> _What to work on_:
All of the data is to be copied without a single change.

> _Data shown_:
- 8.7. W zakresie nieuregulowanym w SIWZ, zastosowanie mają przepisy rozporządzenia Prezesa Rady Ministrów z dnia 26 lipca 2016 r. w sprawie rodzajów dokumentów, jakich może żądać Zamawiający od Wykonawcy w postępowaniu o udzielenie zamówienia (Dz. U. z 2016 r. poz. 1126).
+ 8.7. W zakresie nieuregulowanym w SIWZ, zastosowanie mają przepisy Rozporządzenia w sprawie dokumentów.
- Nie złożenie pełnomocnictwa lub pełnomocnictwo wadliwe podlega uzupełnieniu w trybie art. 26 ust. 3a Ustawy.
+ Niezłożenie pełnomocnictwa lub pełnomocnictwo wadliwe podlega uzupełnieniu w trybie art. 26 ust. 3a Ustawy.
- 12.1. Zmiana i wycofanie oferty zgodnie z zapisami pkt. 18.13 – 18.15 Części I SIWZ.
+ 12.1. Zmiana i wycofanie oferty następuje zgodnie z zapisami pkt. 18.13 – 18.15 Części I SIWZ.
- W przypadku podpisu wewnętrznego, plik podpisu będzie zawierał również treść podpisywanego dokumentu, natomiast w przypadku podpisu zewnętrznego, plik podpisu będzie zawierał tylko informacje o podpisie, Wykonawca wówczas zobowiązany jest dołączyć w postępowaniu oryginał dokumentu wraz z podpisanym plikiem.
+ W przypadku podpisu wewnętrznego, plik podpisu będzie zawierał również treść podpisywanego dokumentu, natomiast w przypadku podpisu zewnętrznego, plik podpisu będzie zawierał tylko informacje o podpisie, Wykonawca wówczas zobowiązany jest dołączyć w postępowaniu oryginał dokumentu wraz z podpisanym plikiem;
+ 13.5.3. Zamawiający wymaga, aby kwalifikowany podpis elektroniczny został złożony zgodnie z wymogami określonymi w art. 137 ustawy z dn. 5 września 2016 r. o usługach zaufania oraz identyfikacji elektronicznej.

> _Reply_:
- 8.7. W zakresie nieuregulowanym w SIWZ, zastosowanie mają przepisy rozporządzenia Prezesa Rady Ministrów z dnia 26 lipca 2016 r. w sprawie rodzajów dokumentów, jakich może żądać Zamawiający od Wykonawcy w postępowaniu o udzielenie zamówienia (Dz. U. z 2016 r. poz. 1126).
+ 8.7. W zakresie nieuregulowanym w SIWZ, zastosowanie mają przepisy Rozporządzenia w sprawie dokumentów.
- Nie złożenie pełnomocnictwa lub pełnomocnictwo wadliwe podlega uzupełnieniu w trybie art. 26 ust. 3a Ustawy.
+ Niezłożenie pełnomocnictwa lub pełnomocnictwo wadliwe podlega uzupełnieniu w trybie art. 26 ust. 3a Ustawy.
- 12.1. Zmiana i wycofanie oferty zgodnie z zapisami pkt. 18.13 – 18.15 Części I SIWZ.
+ 12.1. Zmiana i wycofanie oferty następuje zgodnie z zapisami pkt. 18.13 – 18.15 Części I SIWZ.
- W przypadku podpisu wewnętrznego, plik podpisu będzie zawierał również treść podpisywanego dokumentu, natomiast w przypadku podpisu zewnętrznego, plik podpisu będzie zawierał tylko informacje o podpisie, Wykonawca wówczas zobowiązany jest dołączyć w postępowaniu oryginał dokumentu wraz z podpisanym plikiem.
+ W przypadku podpisu wewnętrznego, plik podpisu będzie zawierał również treść podpisywanego dokumentu, natomiast w przypadku podpisu zewnętrznego, plik podpisu będzie zawierał tylko informacje o podpisie, Wykonawca wówczas zobowiązany jest dołączyć w postępowaniu oryginał dokumentu wraz z podpisanym plikiem;
+ 13.5.3. Zamawiający wymaga, aby kwalifikowany podpis elektroniczny został złożony zgodnie z wymogami określonymi w art. 137 ustawy z dn. 5 września 2016 r. o usługach zaufania oraz identyfikacji elektronicznej.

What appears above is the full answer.